Initially, seemingly supporting previous works, Heller talks of art's lack of emotions and humanity; and how Munch influences the digression away from this. However, Heller then goes back on this idealism and admits that Munch's inspirations are not entirely new and inspiration lies deep in Romantic roots. Christian iconographic themes which had nourished Western European art for over 1,500 years had become as historical as had the faith, incapable of satisfying Munch's desire for contemporary content and expression. As the modern spiritual content, Munch then proclaimed that he would paint 'de '- that which is specifically human - with its sufferings and emotions, rather than paint external nature.

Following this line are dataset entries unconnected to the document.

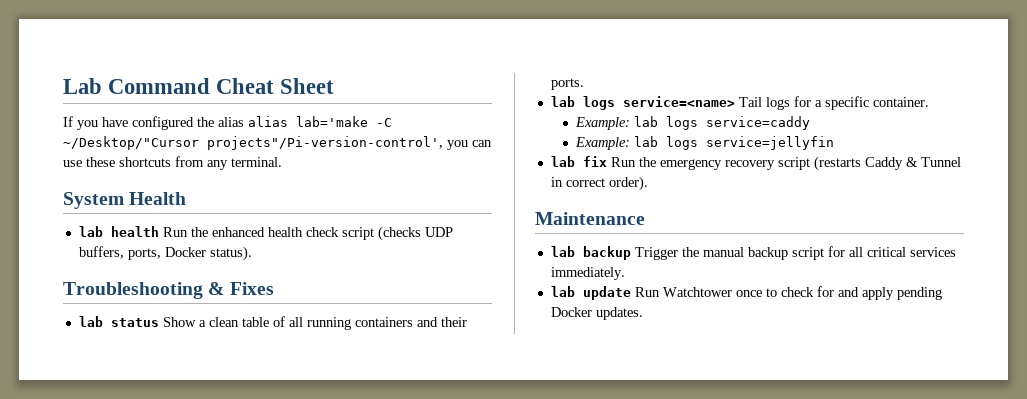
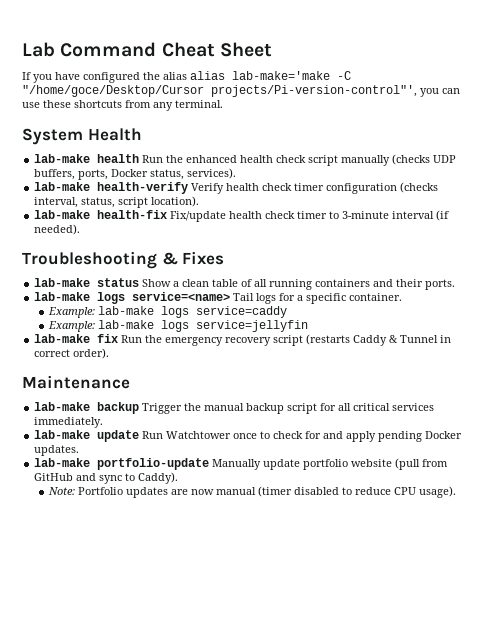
- If you have configured the alias alias lab='make -C ~/Desktop/"Cursor projects"/Pi-version-control', you can use these shortcuts from any terminal.
+ If you have configured the alias alias lab-make='make -C "/home/goce/Desktop/Cursor projects/Pi-version-control"', you can use these shortcuts from any terminal.
- lab health Run the enhanced health check script (checks UDP buffers, ports, Docker status).
+ lab-make health Run the enhanced health check script manually (checks UDP buffers, ports, Docker status, services).
+ lab-make health-verify Verify health check timer configuration (checks interval, status, script location).
+ lab-make health-fix Fix/update health check timer to 3-minute interval (if needed).
- lab status Show a clean table of all running containers and their ports.
+ lab-make status Show a clean table of all running containers and their ports.
- lab logs service=<name> Tail logs for a specific container.
+ lab-make logs service=<name> Tail logs for a specific container.
- Example: lab logs service=caddy
+ Example: lab-make logs service=caddy
- Example: lab logs service=jellyfin
+ Example: lab-make logs service=jellyfin
- lab fix Run the emergency recovery script (restarts Caddy & Tunnel in correct order).
+ lab-make fix Run the emergency recovery script (restarts Caddy & Tunnel in correct order).
- lab backup Trigger the manual backup script for all critical services immediately.
+ lab-make backup Trigger the manual backup script for all critical services immediately.
- lab update Run Watchtower once to check for and apply pending Docker updates.
+ lab-make update Run Watchtower once to check for and apply pending Docker updates.
+ lab-make portfolio-update Manually update portfolio website (pull from GitHub and sync to Caddy).
+ Note: Portfolio updates are now manual (timer disabled to reduce CPU usage).

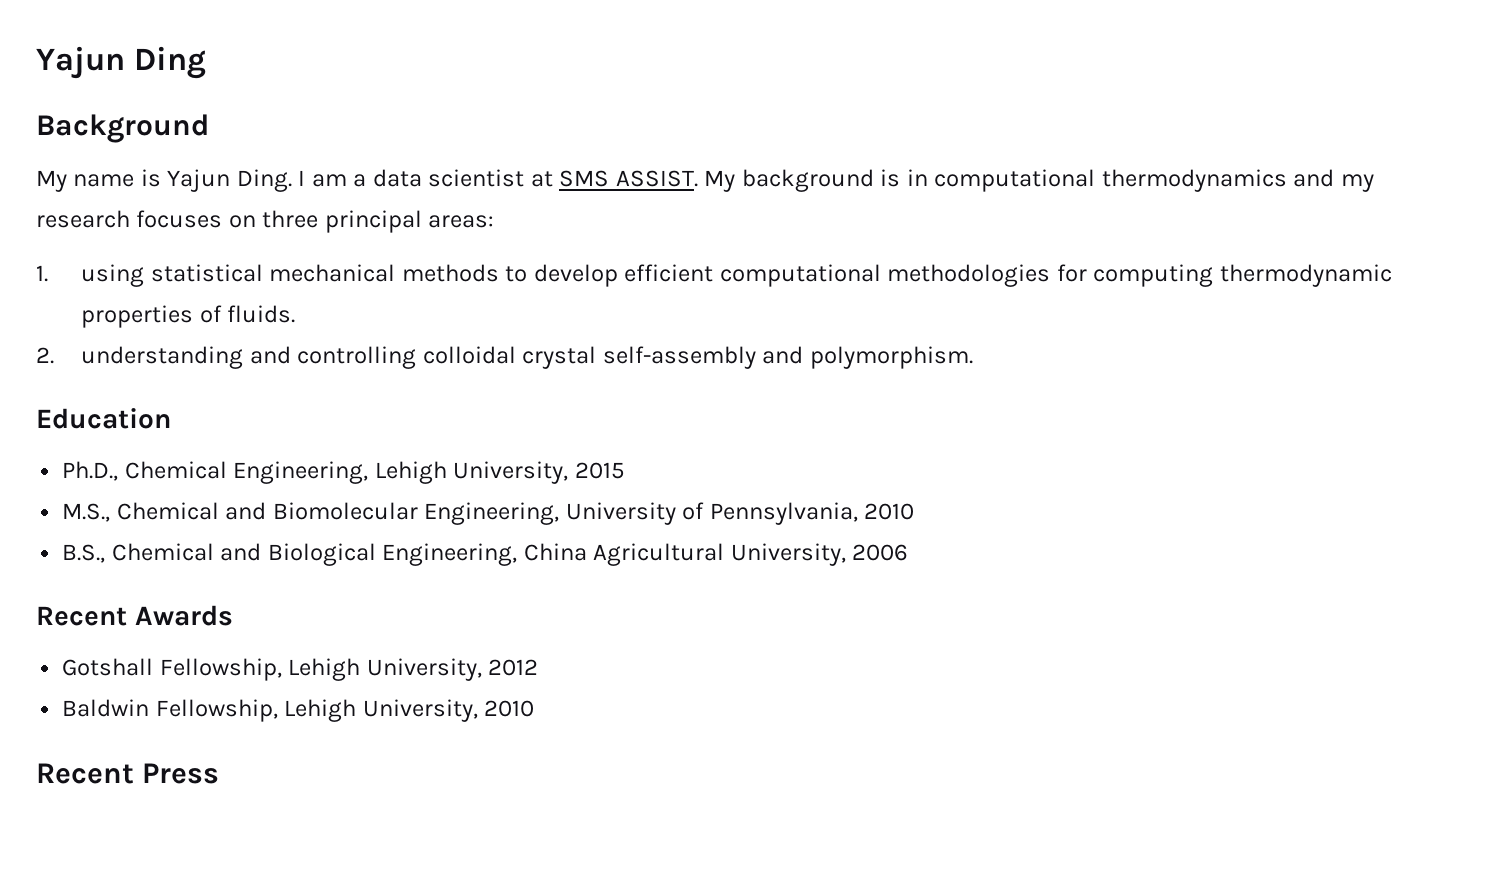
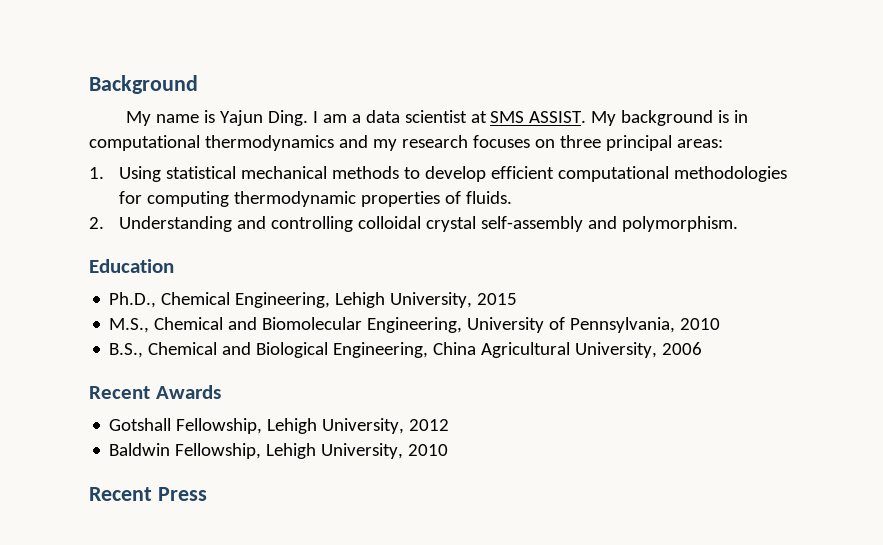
- Yajun Ding
- 1. using statistical mechanical methods to develop efficient computational methodologies for computing thermodynamic properties of fluids.
+ 1. Using statistical mechanical methods to develop efficient computational methodologies for computing thermodynamic properties of fluids.
- 2. understanding and controlling colloidal crystal self-assembly and polymorphism.
+ 2. Understanding and controlling colloidal crystal self-assembly and polymorphism.

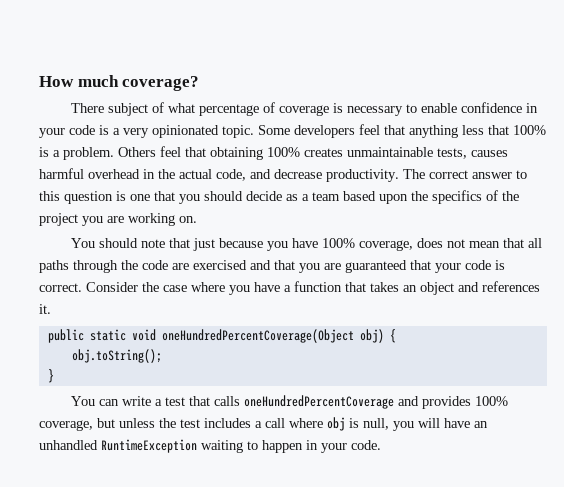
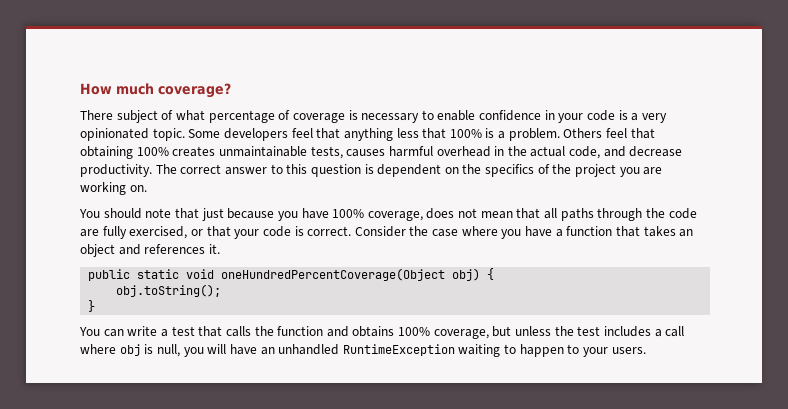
- The correct answer to this question is one that you should decide as a team based upon the specifics of the project you are working on.
+ The correct answer to this question is dependent on the specifics of the project you are working on.
- You should note that just because you have 100% coverage, does not mean that all paths through the code are exercised and that you are guaranteed that your code is correct.
+ You should note that just because you have 100% coverage, does not mean that all paths through the code are fully exercised, or that your code is correct.
- You can write a test that calls oneHundredPercentCoverage and provides 100% coverage, but unless the test includes a call where obj is null, you will have an unhandled RuntimeException waiting to happen in your code.
+ You can write a test that calls the function and obtains 100% coverage, but unless the test includes a call where obj is null, you will have an unhandled RuntimeException waiting to happen to your users.

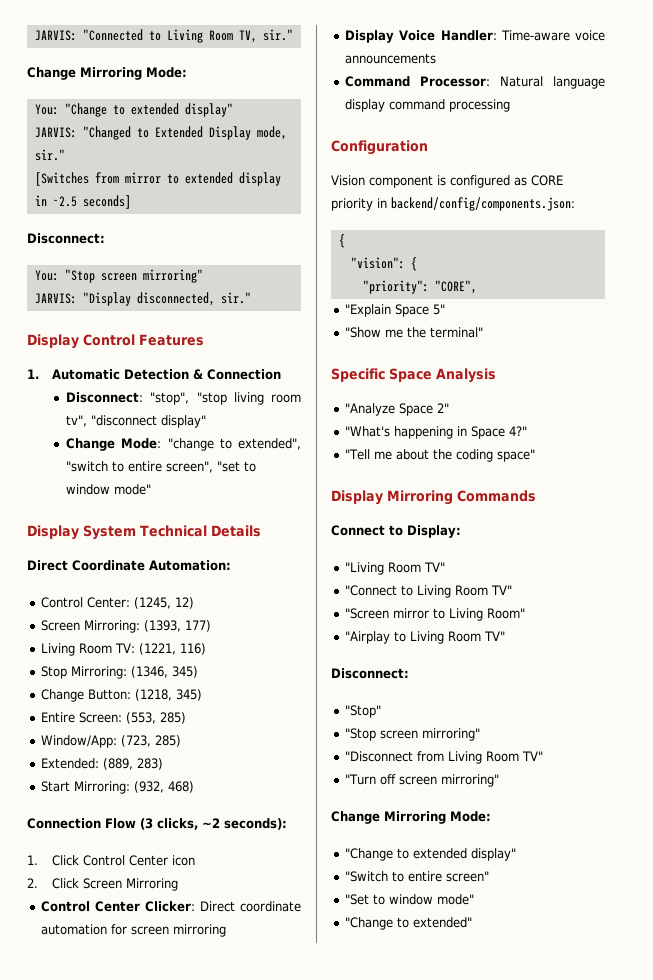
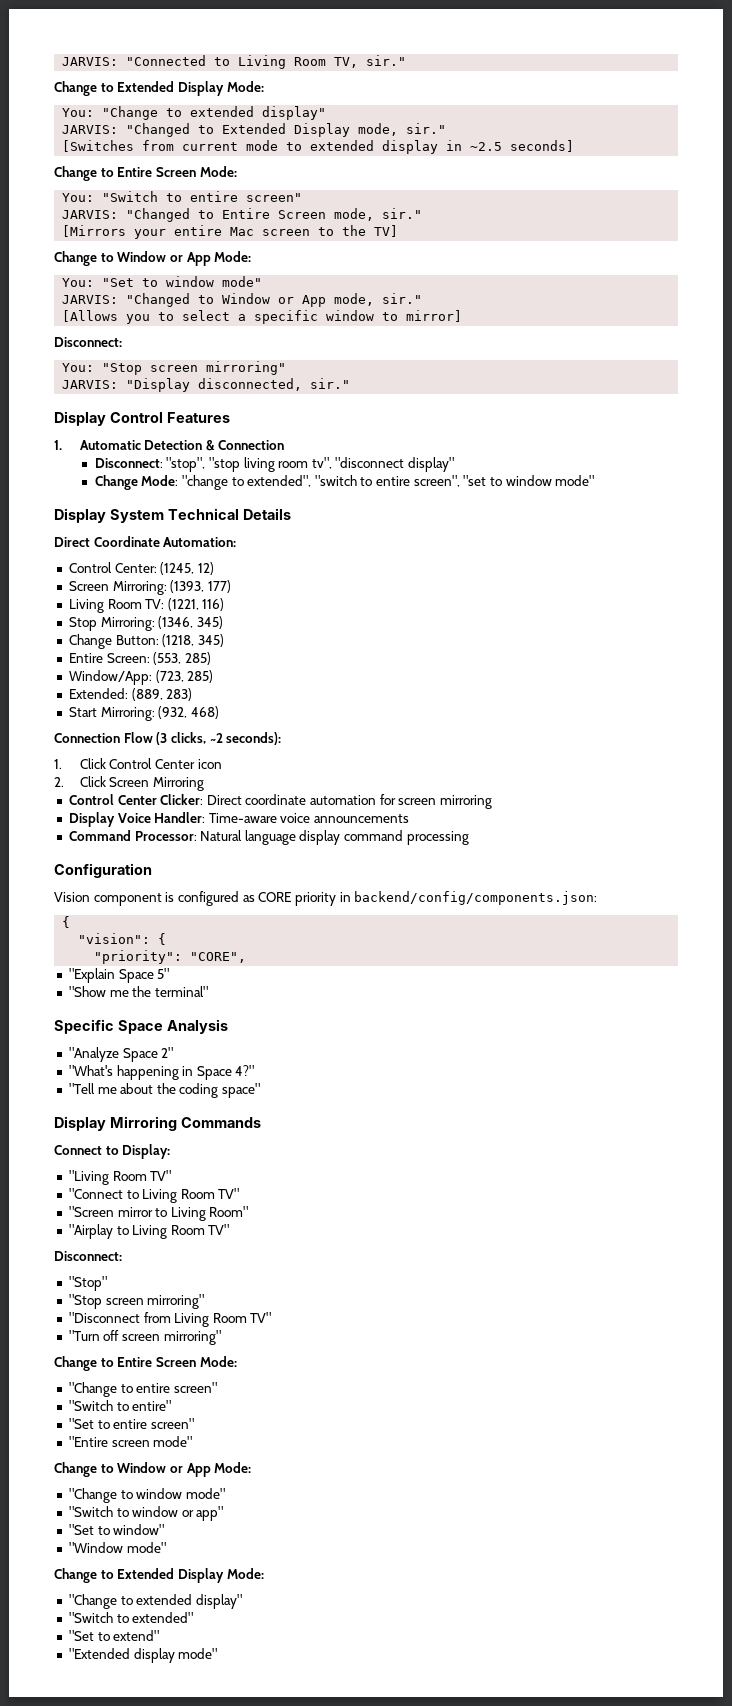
  JARVIS: "Connected to Living Room TV, sir."
- Change Mirroring Mode:
+ Change to Extended Display Mode:
- [Switches from mirror to extended display in ~2.5 seconds]
+ [Switches from current mode to extended display in ~2.5 seconds]
+ Change to Entire Screen Mode:
+ You: "Switch to entire screen"
+ JARVIS: "Changed to Entire Screen mode, sir."
+ [Mirrors your entire Mac screen to the TV]
+ Change to Window or App Mode:
+ You: "Set to window mode"
+ JARVIS: "Changed to Window or App mode, sir."
+ [Allows you to select a specific window to mirror]
  "Turn off screen mirroring"
- Change Mirroring Mode:
+ Change to Entire Screen Mode:
+ "Change to entire screen"
+ "Switch to entire"
+ "Set to entire screen"
+ "Entire screen mode"
+ Change to Window or App Mode:
+ "Change to window mode"
+ "Switch to window or app"
+ "Set to window"
+ "Window mode"
+ Change to Extended Display Mode:
- "Switch to entire screen"
- "Set to window mode"
- "Change to extended"
+ "Switch to extended"
+ "Set to extend"
+ "Extended display mode"

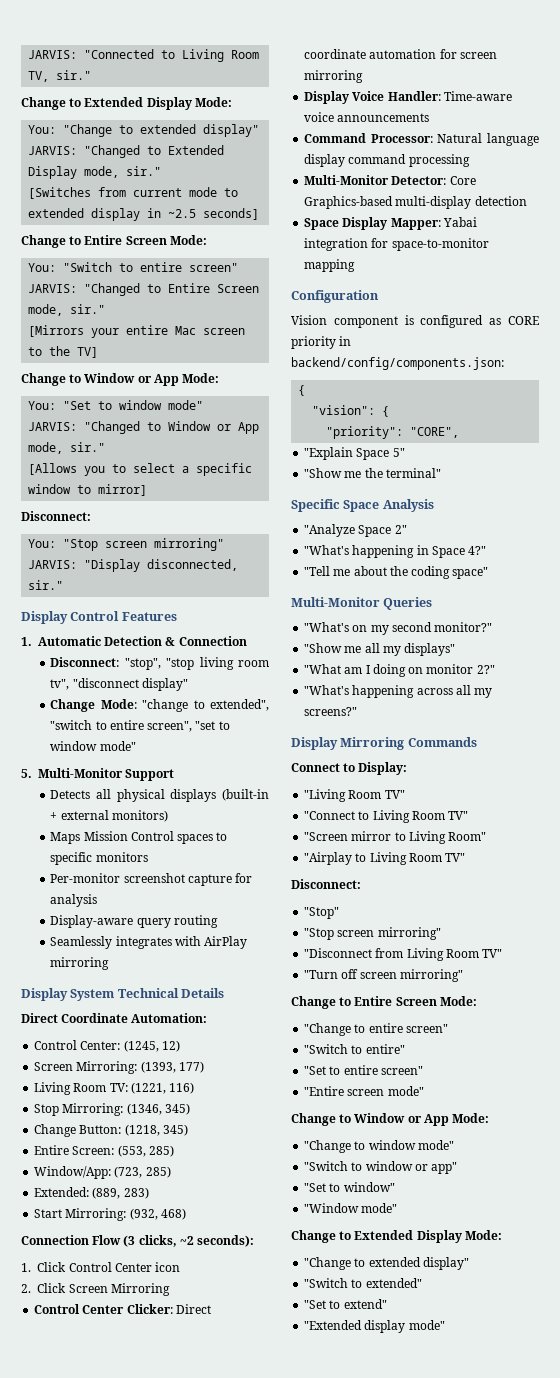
+ 5. Multi-Monitor Support
+ Detects all physical displays (built-in + external monitors)
+ Maps Mission Control spaces to specific monitors
+ Per-monitor screenshot capture for analysis
+ Display-aware query routing
+ Seamlessly integrates with AirPlay mirroring
+ Multi-Monitor Detector: Core Graphics-based multi-display detection
+ Space Display Mapper: Yabai integration for space-to-monitor mapping
+ Multi-Monitor Queries
+ "What's on my second monitor?"
+ "Show me all my displays"
+ "What am I doing on monitor 2?"
+ "What's happening across all my screens?"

Putting his new, anti-naturalist aesthetic into words in 1891, he wrote: This way! This is the path to painting's tomorrow, to art's promised land! In these painting the painter depicts his deepest emotions, his soul, his sorrow and joys. They display his heart's blood...

He depicts the human being, not the object... These paintings are designed to move people intensely, first a few, then more and more, and finally everyone... And it is, after all, precisely this, and this alone, that gives art a deeper meaning. It is necessary to depict man, life, and not lifeless nature... It is true that a chair can be just as interesting as a man, but the chair must be seen by a man. In one way or another, he must have had an emotional reaction to it and the painter must cause the viewer to react in the same way.

He must not paint the chair, but rather that which a human being has felt about it. (Reinhold Heller) However, it is at this point that Heller digresses to a different path. Blatantly outline Munch's seemingly 'pioneering foresight' as being slightly pretentious and self-indulgent. "That subjective experience, the personal emotions of the artist, should determine the content and form of the painting was hardly a goal unknown in earlier art". (Heller) Heller then goes into detail how Socrates already sought to persuade artists to depict the states of the soul rather than just external forms. (Heller) Even more emphatic however was Ludwig Tieck, a creature born out of German Romanticism.

And extract from Franz Sternbald's Travels in 1798: You cannot believe how much I wish to paint something which expresses totally the state of my soul and which would arose the same emotions in others... Every viewer would have to wish himself into the painting and forget his actions and plans, his education and political ideologies for a short time, and perhaps he would then feel the same way as I do now as I write and think about this. Similar aphorisms are echoed in the writings of painter Caspar David Friedrich: The painter should depict not only what he sees before him, but also what he sees inside himself... Close your physical eyes so that you see your picture first with your spiritual eye. Then bring forth what you saw inside you so that it works on others from the exterior to their spirit. (Heller) This is a Romantic viewpoint, that the spiritual state of the painter seeks and outlet of expression through which to communicate itself to others.

(Heller) German Romantics, discovered this within themselves, in introspection, in their own emotions, and visually interpreted it through landscape, creating mood painting demanding a sympathetic reaction within the viewer. "If Munich can claim direct descent from Romanticism, it is through a revival of Romanticism". (Heller) This can be seen in Munch's Evening, index. 3.

The content and format of Evening, with tis vaguely melancholy mood, was essentially a resurrection of Romantic formulae; the limitations of Naturalism were overcome by a reversion to pre naturalist.